Como já foi referido a ansiedade da mãe durante a gravidez pode associar-se às preocupações derivadas à aproximação do momento do parto e à saúde do bebé. No entanto, no caso do pai, a ansiedade pode dever-se ao próprio bebé que vai nascer, pelo que se reflete na interação a curto prazo. Claramente neste estudo seria importante continuar a monitorizar a sintomatologia ansiosa depois do parto para perceber a evolução desta dimensão a longo do tempo.

6. Conclusão

Os resultados observados ao nível da relação entre psicopatologia e qualidade de interação pais-bebé enfatizam não só o impacto das relações primárias ao nível do padrão de comportamento do individuo, mas também o interesse em alargar a investigação dos fatores que influenciam a qualidade do comportamento interativo dos próprios pais, em busca de uma compreensão mais aprofundada sobre esta dinâmica. Por outro lado, estes resultados sugerem também a importância de implementar intervenções ao nível da saúde mental no programa de rotina da saúde perinatal.

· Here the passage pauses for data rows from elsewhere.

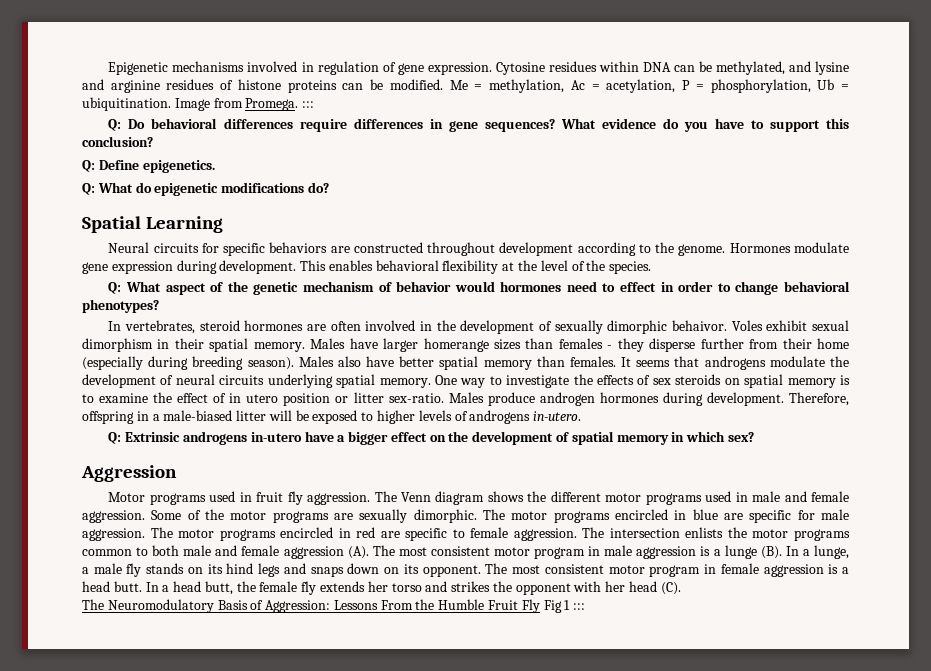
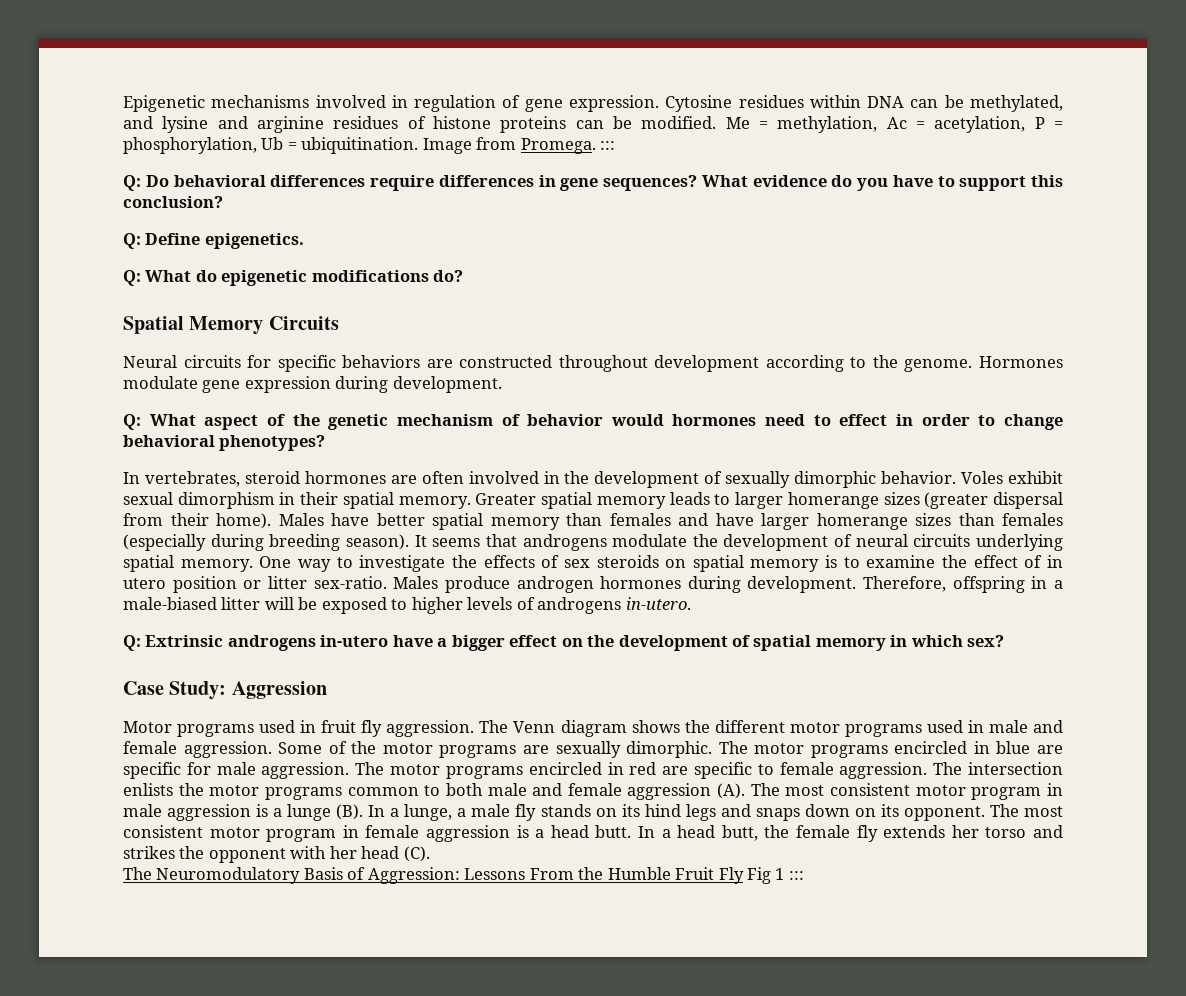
[146,216,224,233] Learning -> [189,316,339,335] Memory Circuits
[300,260,652,274] This enables behavioral flexibility at the level of the species. -> (502, 384) none
[672,320,728,331] behaivor. -> [881,471,957,484] behavior.
[310,338,346,349] Males -> [475,492,1064,509] [123,513,708,530] Greater spatial memory leads to larger homerange sizes (greater dispersal from their home). Males have better spatial memory than females and
[607,338,850,352] [82,356,616,370] - they disperse further from their home (especially during breeding season). Males also have better spatial memory than females. -> [123,534,409,551] (especially during breeding season).
(754, 437) none -> [123,681,227,700] Case Study:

Em forma de sugestão, propõe-se que as investigações futuras enquadrem análises que englobem outros fatores influenciadores da qualidade da interação (dados sociodemográficos dos pais e do bebé, dados psicofisiológicos, consumo de substâncias, eventos de vida, gestação múltipla etc.), que possam estar a interferir articuladamente com a presença de psicopatologia.